It is home to ~50M K12 students- making it a large market for the education sector. Having seen potential of e-commerce, ride hailing etc., it might seem Indonesia would have a huge population for K12 education, but let’s explore this further.
Outlook of Indonesian Economy 📈
Indonesia is a fast-growing economy with 5% GDP growth annually (pre-covid) and GDP per capita of $4135 and a young population with high internet penetration (73%).
Education and Government 🏫
Indonesia hosts a large population of students in K12 (50M) and university (3M) with schooling majorly dominated by the public schooling system.
While the government’s spending on education has been increasing, but there is still room to meet other economies.
There are two kinds of schools in Indonesia differentiated on the basis of curriculum they follow- National curriculum or Religious curriculum, with the former dominating in terms of student enrolment.
It’s harder for EdTech companies to target the Islamic Curriculum schools whereas National Curriculum schools are more open for exploring partnership with EdTech companies.
Levels of Education 🎒
Following the standard format, school education is divided as follows:
The Enrolment rate drops significantly towards senior secondary school with increase in private education, though public schools dominate the system.
Vocational Education 🧑🔬
After grade 9, students have an option to either apply for Senior High (SMA) or Vocational High (SMK).
Vocational high schools offer over 140+ specialisations- agri-business tech, business and management, etc.
Graduates from vocational high schools are ready to join the workforce or they can pursue higher studies
Examination System 💯
The Indonesian Education Ministry has recently introduced a new system for national assessment- AKM, focusing on all-round development. This has been done post the discontinuation of the Ujian Nasional National Exam (Grade 9 and Grade 12) in 2020. The key driver has been a need to reduce emphasis on academic learning and shift towards overall student development.
Students need to appear for a national level University Entrance Exam which is called UTBK, similar to GaoKao (高考) in China, or JEE in India. Private universities might have their own entrance exam.
Students may change schools with AKM from junior secondary to senior secondary
There is no equivalent of Zhong Kao (中考), reducing the pressure on students
As mentioned above, the enrolment ratio reduces significantly at secondary education level. It reduces further as students go to university.

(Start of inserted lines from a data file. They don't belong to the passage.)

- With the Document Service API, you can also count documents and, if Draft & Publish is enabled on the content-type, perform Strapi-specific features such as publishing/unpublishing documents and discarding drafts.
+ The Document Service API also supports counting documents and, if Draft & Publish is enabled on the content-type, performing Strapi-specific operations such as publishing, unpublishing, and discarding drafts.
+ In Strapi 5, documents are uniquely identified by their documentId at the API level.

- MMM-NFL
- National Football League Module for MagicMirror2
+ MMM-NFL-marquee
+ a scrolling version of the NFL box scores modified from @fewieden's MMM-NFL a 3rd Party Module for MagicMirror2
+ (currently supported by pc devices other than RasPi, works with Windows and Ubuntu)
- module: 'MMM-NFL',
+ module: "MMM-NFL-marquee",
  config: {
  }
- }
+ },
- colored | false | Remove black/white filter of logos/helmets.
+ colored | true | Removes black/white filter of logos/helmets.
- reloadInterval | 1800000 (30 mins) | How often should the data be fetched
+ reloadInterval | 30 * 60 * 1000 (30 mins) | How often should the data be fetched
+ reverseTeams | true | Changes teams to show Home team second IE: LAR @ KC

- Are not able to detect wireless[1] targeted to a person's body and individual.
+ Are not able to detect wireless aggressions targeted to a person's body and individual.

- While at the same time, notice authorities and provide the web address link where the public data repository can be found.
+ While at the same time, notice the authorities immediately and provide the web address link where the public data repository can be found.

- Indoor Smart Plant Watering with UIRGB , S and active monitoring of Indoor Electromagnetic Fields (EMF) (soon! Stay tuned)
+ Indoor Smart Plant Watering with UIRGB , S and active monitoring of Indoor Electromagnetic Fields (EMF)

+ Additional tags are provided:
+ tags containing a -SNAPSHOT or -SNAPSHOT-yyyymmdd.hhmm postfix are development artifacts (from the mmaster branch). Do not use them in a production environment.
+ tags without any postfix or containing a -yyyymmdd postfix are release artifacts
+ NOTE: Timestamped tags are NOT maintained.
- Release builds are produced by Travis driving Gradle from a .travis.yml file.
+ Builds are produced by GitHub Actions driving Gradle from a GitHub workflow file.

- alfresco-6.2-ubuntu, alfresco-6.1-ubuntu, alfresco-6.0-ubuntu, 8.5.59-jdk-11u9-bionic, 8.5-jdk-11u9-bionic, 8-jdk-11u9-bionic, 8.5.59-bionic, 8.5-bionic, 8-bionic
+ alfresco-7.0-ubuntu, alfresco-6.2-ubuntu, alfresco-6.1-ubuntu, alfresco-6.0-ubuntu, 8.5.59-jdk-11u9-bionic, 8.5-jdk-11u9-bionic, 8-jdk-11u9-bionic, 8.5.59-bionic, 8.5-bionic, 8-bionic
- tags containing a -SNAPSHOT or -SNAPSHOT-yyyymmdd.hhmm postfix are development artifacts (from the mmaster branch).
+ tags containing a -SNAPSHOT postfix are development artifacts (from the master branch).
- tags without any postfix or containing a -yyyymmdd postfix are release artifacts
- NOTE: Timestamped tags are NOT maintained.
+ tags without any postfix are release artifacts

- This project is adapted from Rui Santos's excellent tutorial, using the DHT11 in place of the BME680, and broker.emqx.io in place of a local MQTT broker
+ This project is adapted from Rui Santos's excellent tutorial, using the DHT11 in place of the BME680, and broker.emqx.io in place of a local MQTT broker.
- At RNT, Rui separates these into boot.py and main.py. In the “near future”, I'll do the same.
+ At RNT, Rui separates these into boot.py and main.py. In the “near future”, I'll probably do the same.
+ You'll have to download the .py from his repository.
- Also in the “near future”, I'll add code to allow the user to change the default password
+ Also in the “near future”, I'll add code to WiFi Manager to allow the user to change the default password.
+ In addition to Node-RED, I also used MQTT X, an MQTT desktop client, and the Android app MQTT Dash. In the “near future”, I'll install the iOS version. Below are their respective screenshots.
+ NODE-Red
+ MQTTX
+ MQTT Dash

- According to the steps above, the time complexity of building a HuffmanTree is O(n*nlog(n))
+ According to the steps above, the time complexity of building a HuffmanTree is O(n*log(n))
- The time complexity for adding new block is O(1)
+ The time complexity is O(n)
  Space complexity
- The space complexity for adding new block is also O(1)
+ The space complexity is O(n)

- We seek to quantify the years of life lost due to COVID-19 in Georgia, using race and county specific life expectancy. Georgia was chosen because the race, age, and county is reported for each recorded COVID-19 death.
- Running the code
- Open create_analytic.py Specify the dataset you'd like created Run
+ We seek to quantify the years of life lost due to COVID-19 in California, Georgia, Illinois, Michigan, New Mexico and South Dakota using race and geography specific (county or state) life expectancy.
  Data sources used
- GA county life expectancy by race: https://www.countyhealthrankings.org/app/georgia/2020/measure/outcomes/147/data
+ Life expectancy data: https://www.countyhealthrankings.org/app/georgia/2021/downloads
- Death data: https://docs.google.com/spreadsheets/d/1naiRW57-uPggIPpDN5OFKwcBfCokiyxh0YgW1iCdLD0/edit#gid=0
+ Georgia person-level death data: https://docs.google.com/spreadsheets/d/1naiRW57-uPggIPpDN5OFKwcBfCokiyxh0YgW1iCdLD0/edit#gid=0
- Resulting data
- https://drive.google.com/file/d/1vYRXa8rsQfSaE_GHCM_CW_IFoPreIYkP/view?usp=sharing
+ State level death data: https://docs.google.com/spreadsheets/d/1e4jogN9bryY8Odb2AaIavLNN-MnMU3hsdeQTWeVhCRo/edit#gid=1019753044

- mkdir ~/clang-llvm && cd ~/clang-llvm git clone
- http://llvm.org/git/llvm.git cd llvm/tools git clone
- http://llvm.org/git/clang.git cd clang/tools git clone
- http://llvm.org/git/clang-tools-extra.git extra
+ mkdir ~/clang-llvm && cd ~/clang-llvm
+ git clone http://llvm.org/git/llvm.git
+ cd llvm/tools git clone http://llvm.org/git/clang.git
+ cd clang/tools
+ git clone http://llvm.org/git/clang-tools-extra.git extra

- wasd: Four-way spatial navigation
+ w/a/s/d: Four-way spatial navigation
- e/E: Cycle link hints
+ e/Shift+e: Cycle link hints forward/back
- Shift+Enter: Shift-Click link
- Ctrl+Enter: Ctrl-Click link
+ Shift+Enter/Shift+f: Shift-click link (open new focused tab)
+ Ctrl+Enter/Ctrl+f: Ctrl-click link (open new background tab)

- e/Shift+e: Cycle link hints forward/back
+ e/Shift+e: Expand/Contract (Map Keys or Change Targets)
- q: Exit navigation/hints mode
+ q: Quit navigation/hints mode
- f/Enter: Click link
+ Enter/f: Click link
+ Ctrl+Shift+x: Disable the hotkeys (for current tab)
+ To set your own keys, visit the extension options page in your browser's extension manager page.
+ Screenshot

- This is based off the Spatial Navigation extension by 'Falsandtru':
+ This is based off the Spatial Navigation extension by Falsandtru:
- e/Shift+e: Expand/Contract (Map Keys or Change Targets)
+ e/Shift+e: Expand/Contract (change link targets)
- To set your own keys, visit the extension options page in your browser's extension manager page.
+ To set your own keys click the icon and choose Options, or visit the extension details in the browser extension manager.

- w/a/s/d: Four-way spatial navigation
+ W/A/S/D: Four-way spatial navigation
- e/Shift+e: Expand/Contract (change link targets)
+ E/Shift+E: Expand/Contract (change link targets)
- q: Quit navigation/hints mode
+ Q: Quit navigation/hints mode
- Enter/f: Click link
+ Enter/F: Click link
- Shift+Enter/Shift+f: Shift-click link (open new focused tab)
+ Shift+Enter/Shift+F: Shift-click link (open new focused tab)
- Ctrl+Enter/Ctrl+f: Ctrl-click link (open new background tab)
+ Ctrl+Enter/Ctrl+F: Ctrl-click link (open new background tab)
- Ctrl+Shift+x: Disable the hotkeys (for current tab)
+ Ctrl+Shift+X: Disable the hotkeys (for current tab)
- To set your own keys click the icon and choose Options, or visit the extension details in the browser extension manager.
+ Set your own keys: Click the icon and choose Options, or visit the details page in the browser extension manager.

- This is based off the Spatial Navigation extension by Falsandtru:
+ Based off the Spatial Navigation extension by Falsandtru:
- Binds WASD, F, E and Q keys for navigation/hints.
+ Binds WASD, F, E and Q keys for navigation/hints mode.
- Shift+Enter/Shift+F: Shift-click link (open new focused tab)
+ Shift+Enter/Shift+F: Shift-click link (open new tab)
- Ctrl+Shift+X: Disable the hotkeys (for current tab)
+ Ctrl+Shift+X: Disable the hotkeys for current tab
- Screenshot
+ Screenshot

It is important to note that the minimum wage guaranteed to workers in Indonesia with minimum qualification is $310 per month.
EdTech Market in Indonesia 🧑🏫
Given its large population, the Indonesian EdTech market seems very large at first sight, but it seems to be growing at a slower pace compared to China, India, etc.
Assuming $100-$200 annual expenditure, it seems the K12 market for EdTech in the long term can be $5B- $10B.
However, it is important to note that unlike India or China, there is less peer pressure and competition for parents and children.
After-school tutoring: Hottest sub-sector so far 🔥
Just like other EdTech markets, after-school tutoring has been popular in Indonesia, and local players lead the bandwagon. However, the average revenue per paying user is relatively low and monetization has been a key challenge, unlike in India and China.
Language Learning: International competition 🌐
English/ Mandarin as a second language is an exciting opportunity as Bahasa is the dominant mother tongue in Indonesia. Even then, no company has broken out locally, given the competition from international players. For example: Lingoace mentioned below is a Singapore-based company.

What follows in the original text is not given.